On Oct. 8, in my capacity as Executive Director of the Catholic Labor Network, I was invited to speak at the annual convention of the National Association of Catholic School Teachers. They met in the historic see where the U.S. bishops, gathered at the Third Plenary Council of Baltimore (1884) had called for the construction of a comprehensive system of Catholic schools mirroring America’s parishes. The bishops wanted to ensure Catholic children an education rooted in their faith, rather than entrusting them to the Protestant-dominated public schools.

James Cardinal Gibbons of Baltimore, who presided over the assembly, would soon distinguish himself as a labor advocate—he defended Catholic participation in trade unions (specifically the Knights of Labor) before Pope Leo XIII, not long before the Holy Father issued the social encyclical “Rerum Novarum.” Surely Gibbons was looking down on the N.A.C.S.T. assembly with some satisfaction. Delegates representing nearly 4,000 Catholic elementary and secondary school teachers had gathered to discuss the challenges they faced in collective bargaining, handling grievances and teacher retention.

Wait a minute, you are surely asking: Didn’t the supreme court rule in NLRB v. Catholic Bishop of Chicago (1978) that the National Labor Relations Act did not apply to Catholic elementary and high schools because of the first amendment?

Well, yes. But the court did not rule that the teachers couldn’t have a union, just that the National Labor Relations Board couldn’t get involved. And after all, Catholics are bound by a higher law. When Leo XIII wrote “Rerum Novarum,” and said “workingmen’s unions…exist by right” he did not make an exception for employees of Catholic schools. Admittedly, in a time when the schools were largely staffed by men and women religious, he probably did not conceive of today’s lay workforce.
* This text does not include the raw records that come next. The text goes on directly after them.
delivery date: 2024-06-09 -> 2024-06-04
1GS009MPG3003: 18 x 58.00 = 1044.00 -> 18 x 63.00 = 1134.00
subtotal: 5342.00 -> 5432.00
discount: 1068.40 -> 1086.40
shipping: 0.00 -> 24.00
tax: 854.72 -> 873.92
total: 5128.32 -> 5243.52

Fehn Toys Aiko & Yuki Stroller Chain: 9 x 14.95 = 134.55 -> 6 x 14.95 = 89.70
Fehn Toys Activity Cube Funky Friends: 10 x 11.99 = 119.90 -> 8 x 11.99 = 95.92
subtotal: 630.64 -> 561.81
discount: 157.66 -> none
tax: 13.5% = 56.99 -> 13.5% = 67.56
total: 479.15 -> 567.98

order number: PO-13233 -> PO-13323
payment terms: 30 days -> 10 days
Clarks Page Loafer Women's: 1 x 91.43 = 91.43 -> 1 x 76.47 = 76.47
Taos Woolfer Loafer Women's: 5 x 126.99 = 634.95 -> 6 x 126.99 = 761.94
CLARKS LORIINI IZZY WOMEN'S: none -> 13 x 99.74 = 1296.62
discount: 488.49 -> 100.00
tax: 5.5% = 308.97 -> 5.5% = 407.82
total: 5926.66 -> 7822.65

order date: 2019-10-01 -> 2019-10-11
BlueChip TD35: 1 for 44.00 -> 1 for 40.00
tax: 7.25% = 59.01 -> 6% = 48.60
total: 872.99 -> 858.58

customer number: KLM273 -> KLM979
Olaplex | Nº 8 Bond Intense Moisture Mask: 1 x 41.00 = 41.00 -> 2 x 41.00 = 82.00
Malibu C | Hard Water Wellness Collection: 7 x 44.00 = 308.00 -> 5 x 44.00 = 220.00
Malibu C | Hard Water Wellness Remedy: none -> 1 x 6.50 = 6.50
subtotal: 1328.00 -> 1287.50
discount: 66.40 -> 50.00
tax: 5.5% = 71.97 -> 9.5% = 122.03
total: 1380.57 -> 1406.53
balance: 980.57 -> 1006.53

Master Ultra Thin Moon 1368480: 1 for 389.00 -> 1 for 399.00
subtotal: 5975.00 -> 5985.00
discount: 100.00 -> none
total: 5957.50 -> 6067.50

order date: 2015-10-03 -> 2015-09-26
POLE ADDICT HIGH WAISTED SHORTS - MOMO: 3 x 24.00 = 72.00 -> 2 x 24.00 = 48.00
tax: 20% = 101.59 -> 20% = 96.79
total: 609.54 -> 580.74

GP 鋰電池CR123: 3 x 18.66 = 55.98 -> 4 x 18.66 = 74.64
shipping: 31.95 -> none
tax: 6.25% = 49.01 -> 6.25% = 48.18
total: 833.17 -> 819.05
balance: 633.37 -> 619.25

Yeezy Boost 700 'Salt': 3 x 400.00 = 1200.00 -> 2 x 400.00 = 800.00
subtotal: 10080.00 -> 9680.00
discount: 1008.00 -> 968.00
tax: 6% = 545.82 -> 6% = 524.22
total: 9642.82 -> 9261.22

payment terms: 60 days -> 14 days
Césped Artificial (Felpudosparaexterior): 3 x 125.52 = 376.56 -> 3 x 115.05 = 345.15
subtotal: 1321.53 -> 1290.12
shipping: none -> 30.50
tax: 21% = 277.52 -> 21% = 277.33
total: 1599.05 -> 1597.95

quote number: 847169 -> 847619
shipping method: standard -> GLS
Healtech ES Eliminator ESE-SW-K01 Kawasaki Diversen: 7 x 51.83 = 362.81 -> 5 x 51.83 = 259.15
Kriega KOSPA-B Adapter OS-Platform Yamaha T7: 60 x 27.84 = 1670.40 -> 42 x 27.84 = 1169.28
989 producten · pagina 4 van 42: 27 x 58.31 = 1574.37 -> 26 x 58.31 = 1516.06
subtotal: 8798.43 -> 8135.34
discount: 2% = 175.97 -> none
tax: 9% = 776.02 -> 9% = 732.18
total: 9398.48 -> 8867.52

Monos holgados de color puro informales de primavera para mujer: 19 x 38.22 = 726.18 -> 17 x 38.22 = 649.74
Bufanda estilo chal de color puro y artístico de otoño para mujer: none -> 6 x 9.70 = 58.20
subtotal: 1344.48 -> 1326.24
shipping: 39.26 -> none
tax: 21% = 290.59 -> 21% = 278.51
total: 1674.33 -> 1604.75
But America’s bishops reached the obvious conclusion in 1986, indicating that “all church institutions must fully recognize the rights of employees to organize and bargain collectively with the institution through whatever association or organization they freely choose.” Today, hundreds of Catholic schools bargain with unions representing their teachers.

N.A.C.S.T. schools dot the Northeast and Midwest, with large Catholic school systems under contract in places like Buffalo, Philadelphia and Pittsburgh and smaller groups of schools across several states, stretching from St. Louis, Mo. to Worcester, Mass. Their members are deeply committed to their Catholic faith. They have to be: Their wages and benefits are substantially lower than those earned in the public schools. At a surprising number of Catholic schools, teacher salaries start below $25,000 per year. These teachers have chosen significant material sacrifice to deliver our children a quality education rooted in our faith.

In fact, the union itself was born when teachers found it difficult to reconcile their faith and commitment to Catholic education with the politics of the national teachers’ unions, which oppose tuition voucher programs for Catholic education and have defended legalized abortion. In 1978, a group of local unions representing Catholic schoolteachers broke away from the American Federation of Teachers to form the N.A.C.S.T.

Without the protection of the N.L.R.B., this was no small matter. The officers of N.A.C.S.T. locals are working teachers who pursue union business on their own time; without the resources of a large union like the A.F.T. or the National Education Association, they lack powerful political friends or large strike funds. In large measure, their survival depends on their employer’s fidelity to Catholic social teaching. If a bishop or school system decides to bust the union—as happened in the Diocese of Scranton, in 2006—they have few tools at their disposal to resist.

We do not pay our Catholic schoolteachers enough for the important work they do. School administrators will point out—with some justification—that their finances are limited and there is only so much they can do. Be it so, but they can certainly recognize their employees’ right to organize and bargain collectively. Surely that is the least we owe our educators.